Härter, Schneller, Lauter
Eine Bühne, ein langer Tisch, an dem drei Gestalten sitzen und die vor ihnen auftretenden Künstler in Möchtegerns und Talente aufteilen. Markige Sprüche werden verteilt, Tränen fließen … in neuem Video von Lord of the Lost wird Casting einmal anders gezeigt.
Doch statt talentfreier Sänger castet die Band für ihre neue Single „La Bomba“ ein paar Freaks mit viel Provokationspotential – der Song selbst ist dabei für den Gothic-Bereich ein fröhlich-brutales Stück Persiflage.
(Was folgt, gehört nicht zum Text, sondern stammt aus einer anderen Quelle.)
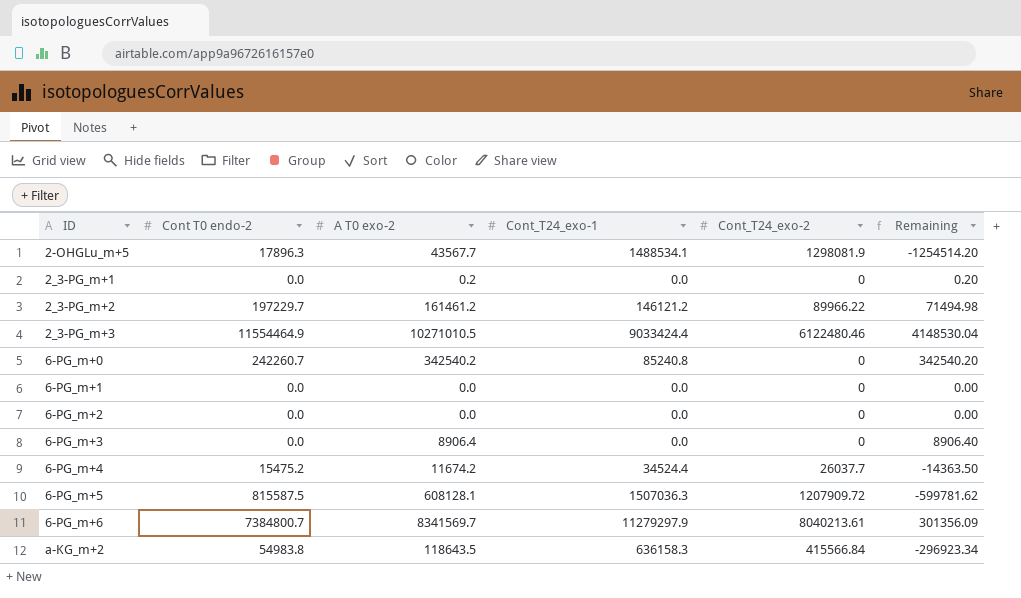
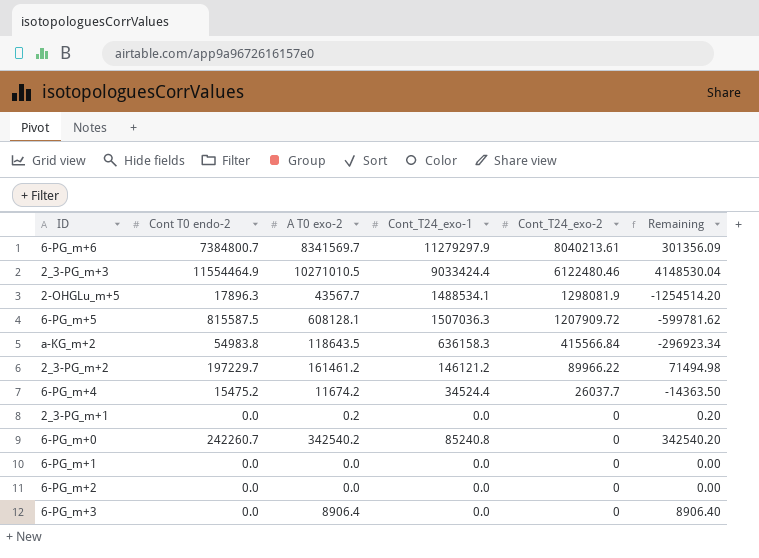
row order: ID ascending -> Cont_T24_exo-2 descending

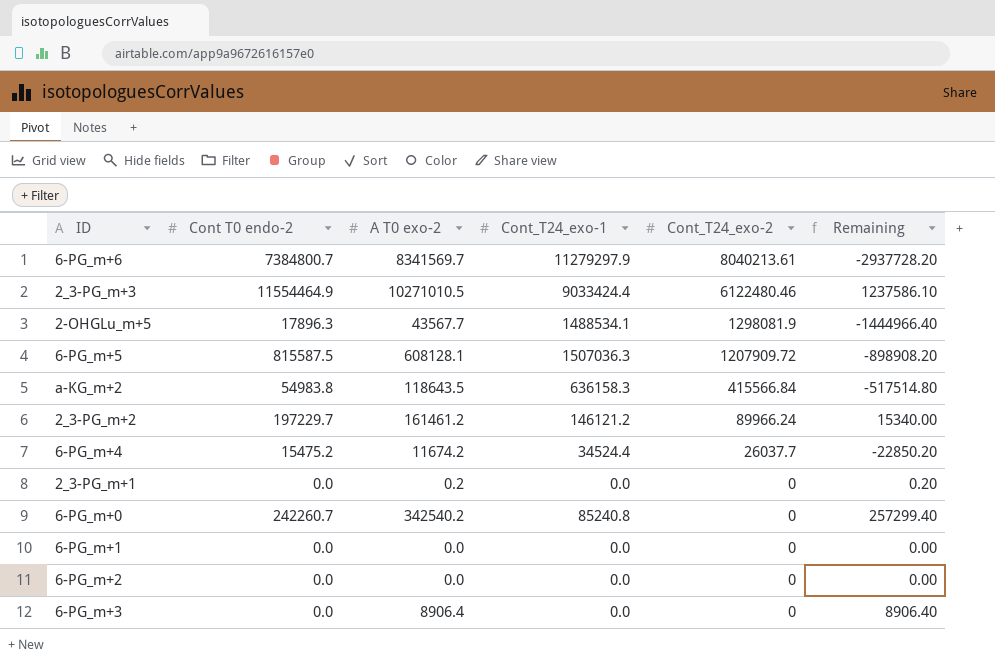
column Remaining | formula: [A T0 exo-2] - [Cont_T24_exo-2] -> [A T0 exo-2] - [Cont_T24_exo-1]
2_3-PG_m+2 | Cont_T24_exo-2: 89966.22 -> 89966.24

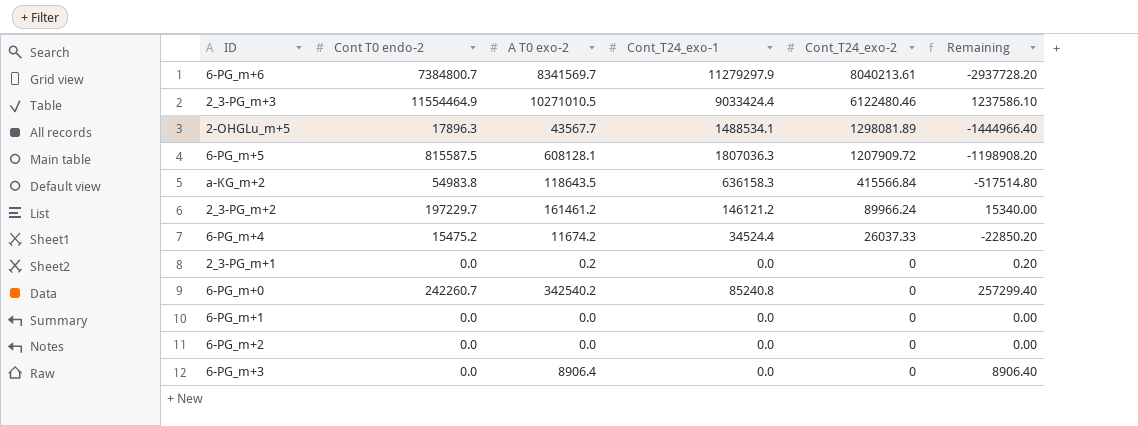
2-OHGLu_m+5 | Cont_T24_exo-2: 1298081.9 -> 1298081.89
6-PG_m+5 | Cont_T24_exo-1: 1507036.3 -> 1807036.3
6-PG_m+5 | Remaining: -898908.20 -> -1198908.20
6-PG_m+4 | Cont_T24_exo-2: 26037.7 -> 26037.33

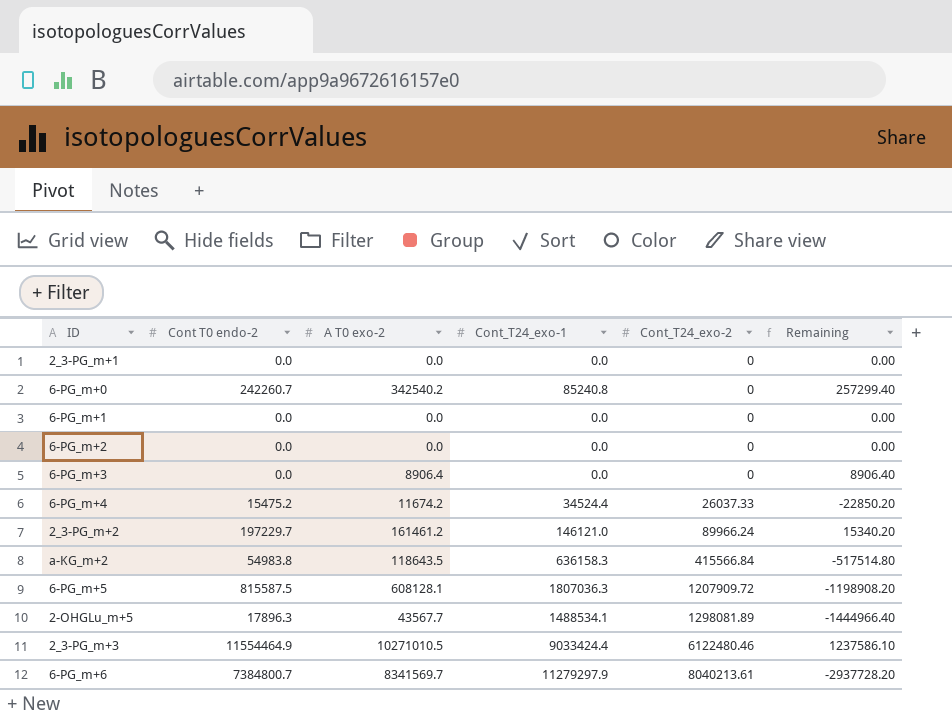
row order: Cont_T24_exo-2 descending -> Cont_T24_exo-2 ascending
2_3-PG_m+1 | A T0 exo-2: 0.2 -> 0.0
2_3-PG_m+1 | Remaining: 0.20 -> 0.00
2_3-PG_m+2 | Cont_T24_exo-1: 146121.2 -> 146121.0
2_3-PG_m+2 | Remaining: 15340.00 -> 15340.20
Zwar donnern noch Gitarrenwände, doch der Salsa-Rhythmus und die klimpernden Keyboards wirken in der Szene schon wie ein sonnig-brasilianischer Stinkefinger gegen alle Klischees. „La Bomba ist für Lord of the Lost sicher ein Ausnahmesong. Aber er bleibt der Band auch treu“, meint Chris „The Lord“ Harms, der Kopf der Band. „Wir haben schon immer gerne experimentiert und hatten einfach Bock mal einen solchen Song zu schreiben. Ich liebe die Energie und Rhythmus der Songs von Seeed und Peter Fox. Aber mit der Instrumentierung kam ich nicht klar, zu viele Bläser, zu wenig Gitarren – deswegen habe ich versucht, das mal in ein Lord-Gewand zu stecken.“ So viel Spaß könnte als ketzerisch ausgelegt werden, und entsprechend ist der Song polarisierend. „Die Leute hassen ihn, oder sie lieben ihn. Aber ehrlich: wir haben statt der üblichen 10.000 Clicks auf Youtube innerhalb weniger Wochen mehr als 50.000 Clicks bekommen, weil die Leute über den Song diskutieren.“ Auffallen ist halt doch – ganz wie in den Castingshows – ein Faktor, der zum Erfolg führen kann. „Wir fanden aber auch, die Szene könnte mal ein wenig Abwechslung gebrauchen. Es ist ja auch ganz gesund, sich mal mit neuen Dingen zu beschäftigen“, meint Class Grenayde, der Bassist der Band: „Unser großer Vorteil ist, dass man von uns schon fast erwartet, dass wir uns nicht an die Regeln halten. Wir haben von Anfang an nicht den geraden Weg genommen.“
Die Single bleibt aber eine Ausnahme auf dem Album, der Rest der insgesamt 13 Songs ist dem Genre treu. Eine Tendenz zum großen Auftritt bleibt aber dennoch vorhanden, vereinen die Songs doch mächtige Riff-Attacken mit teils sogar süßlich-poppig wirkenden Melodien. Auch hier ist der Band anzumerken, wie sehr die Extreme reizen. „Wir sind ins Studio gegangen und hatten einen Heidenspaß bei den Aufnahmen“, meint Harms und kann sich das Grinsen kaum verkneifen: „Wir wollten einfach so richtig auf die Kacke hauen.“ Auch Bassist Grenayde stimmt zu und meint, das Motto der Aufnahmen sei „härter, schneller, lauter“ gewesen: „Wir hatten das Gefühl, dass es jetzt erst richtig losgeht und was sollten wir da wohl anderes tun, als noch mal richtig Gas zu geben und voll aufzudrehen?“ Eben.